I personally don't like the new software, either, BUT it's the content, banter and friendship I'm here for, NOT to be anal about the merits of the new software. It is first and foremost a forum for cycling and cyclists.

Shaun has done a tremendous job with (T)HIS forum and has a great deal of respect from the forumers here.


----------



## theclaud (10 Jul 2010)

Oooooooh! _Fancy_!

Thanks Shaun for all your toil and dedication. What with only being a brief and occasional visitor to CC I expect it will take me a long time to get used to everything, but there we are. What does this mean?


----------



## Halfmanhalfbike (10 Jul 2010)

Just like to give a big congratz to Shaun. Really like the new look. Thanks for all the hard work


----------



## Shaun (10 Jul 2010)

There is still *A LOT OF WORK TO DO on the new software, including quick-reply and a LOT of formatting issues*.

I simply couldn't keep my eyes open any longer so had to stop and get some sleep.

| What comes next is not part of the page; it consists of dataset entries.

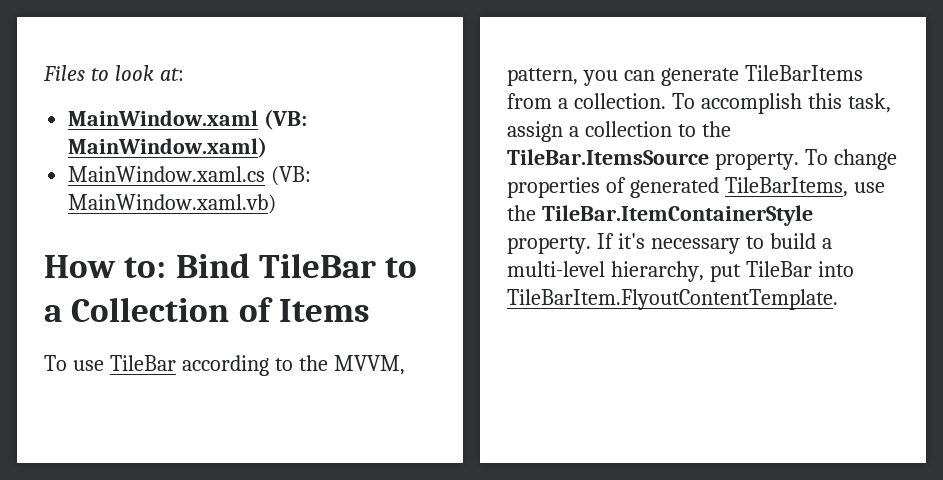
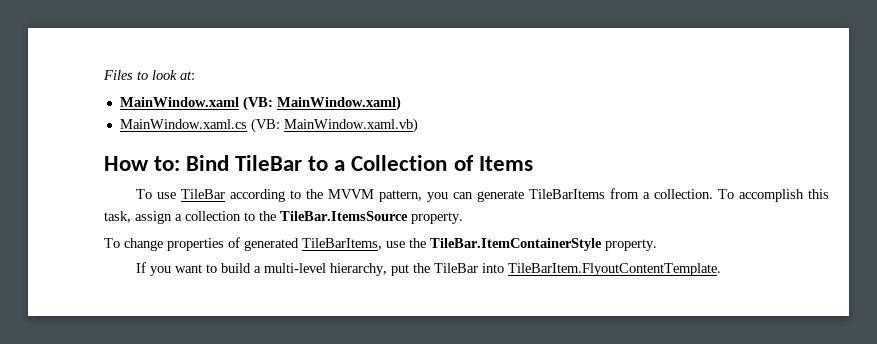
[333,355,405,375] MVVM, -> [327,189,374,199] MVVM
(799, 161) none -> (463, 218) //
[596,233,740,254] If it's necessary -> [135,262,202,276] // If you want
(741, 273) none -> [412,263,430,273] the

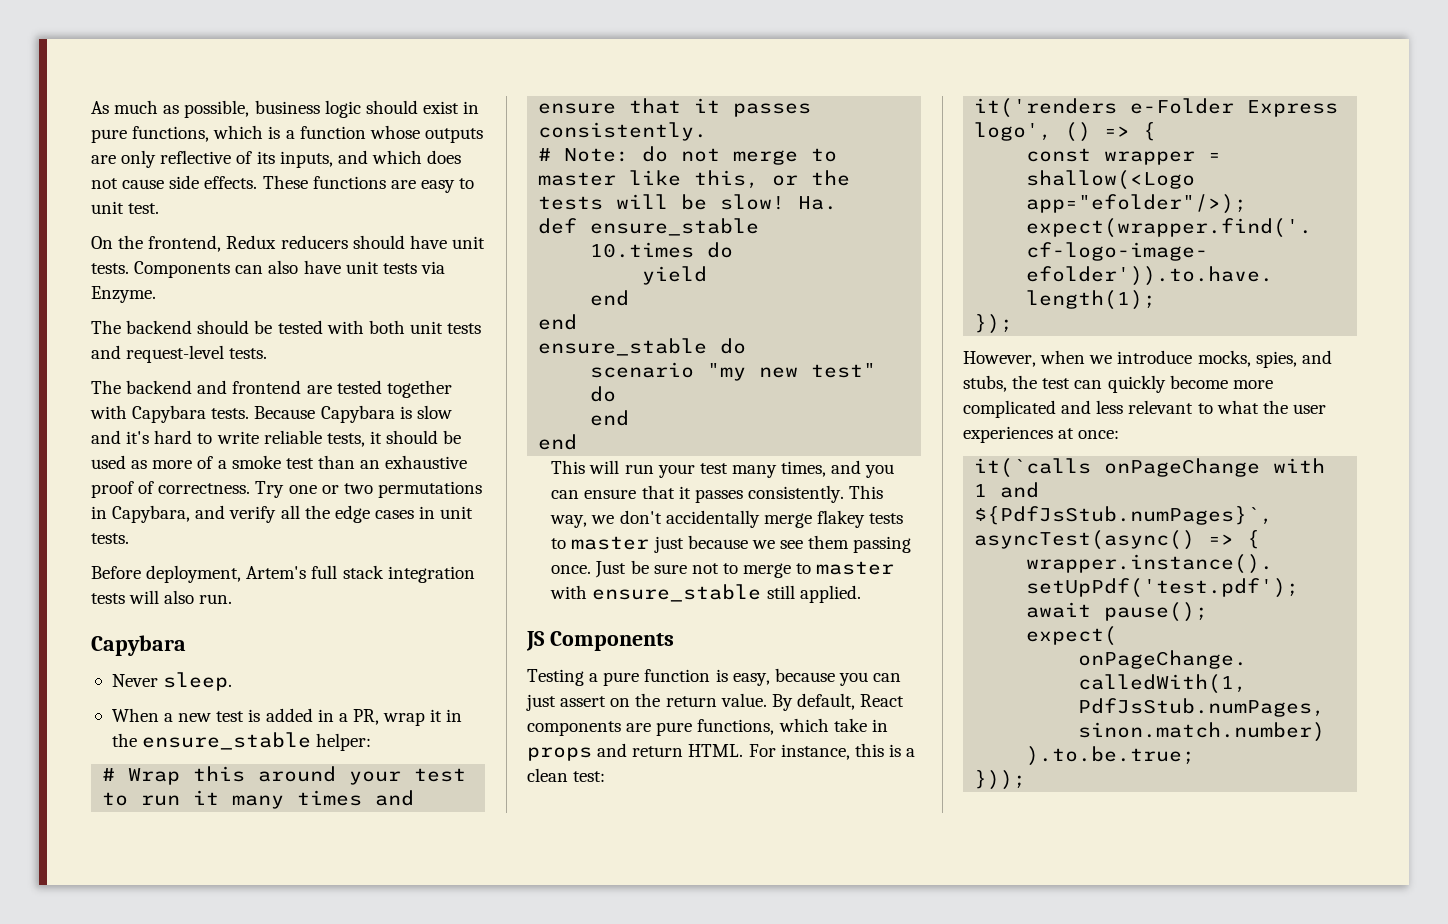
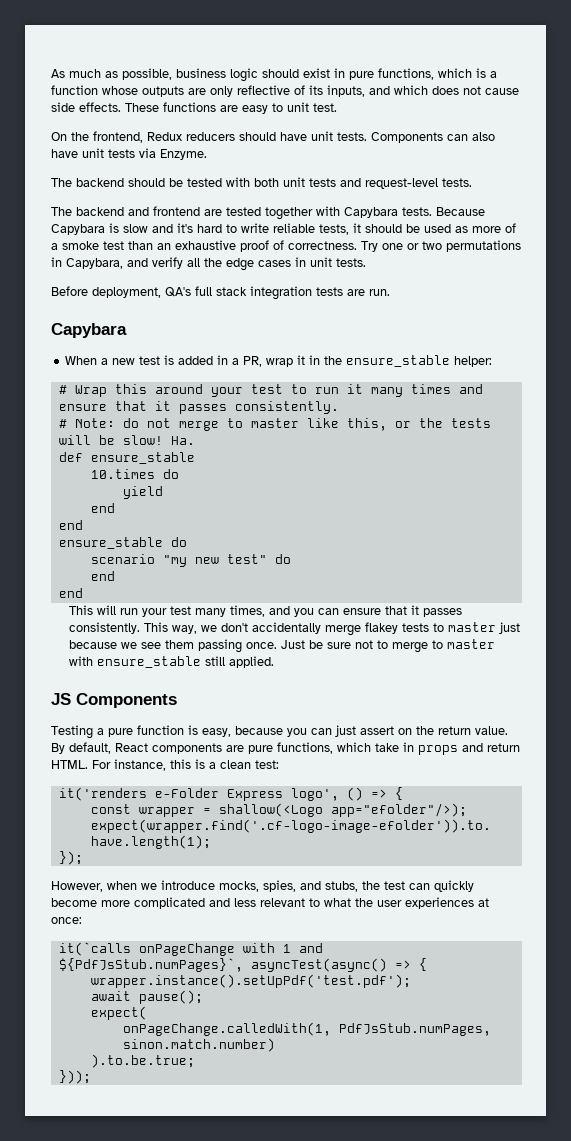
[246,566,307,579] Artem's -> [165,287,191,297] QA's
[129,590,195,604] will also -> [347,289,365,296] are
[111,672,233,691] // Never sleep. -> (127, 330) none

I also need to spend some time at home this weekend and am out this evening too, but I'll get back to it as soon as is practical and "fix" some of the things people are not happy with.

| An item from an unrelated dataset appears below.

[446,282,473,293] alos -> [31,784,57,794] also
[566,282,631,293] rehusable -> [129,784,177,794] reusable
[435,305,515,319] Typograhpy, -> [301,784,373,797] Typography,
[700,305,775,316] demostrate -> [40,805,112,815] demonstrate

I'll also try and write some "How to's" to explain where things are, which will hopefully help people settle in better.

Apologies for some of the niggles, but bear with me for a few days and we'll sort it.

Cheers,
Shaun


----------



## Crackle (10 Jul 2010)

Great job Shaun and very much appreciated. Yes it is different and somehow feels oddly different to when I looked at the preview but overall I think it's an improvement as a cycling resource to the old forum and that's the point of the move. Look carefully at the requests, my experience is people want to have old functionality back instead of exploring the new functionality. Right, now back to posting banal comments in Cafe


----------



## Sysagent (10 Jul 2010)

Excellent work Shaun and many thanks for taking the time out to do the upgrade, it's appreciated.

Russ


----------



## gavintc (10 Jul 2010)

I am sorry if my comment came across as criticism of Shaun. I have immense respect for him and his labour of love that is CC. My comment was probably too short, and I did not explain myself properly. I like most of CC, and have used it as a place to go when I am bored, needing distraction, and can't find anything good to watch on tele. It is better than the opposition, by a long way. 

My comment was more added as a request for change and improvement. Personally, I liked the old model, but I am sure there were tech reasons supporting the change. I will get used to it. I like the colour, it is bright, vibrant and not a problem for me. I used the hover over system a lot and it allowed me to consider a thread before opening it. Equally, the quick reply box was a nice tool. You read, you typed a reply. Now you must open a box - not an major issue, just not an improvement. There are probably other bits on here I have not found yet, that are better. 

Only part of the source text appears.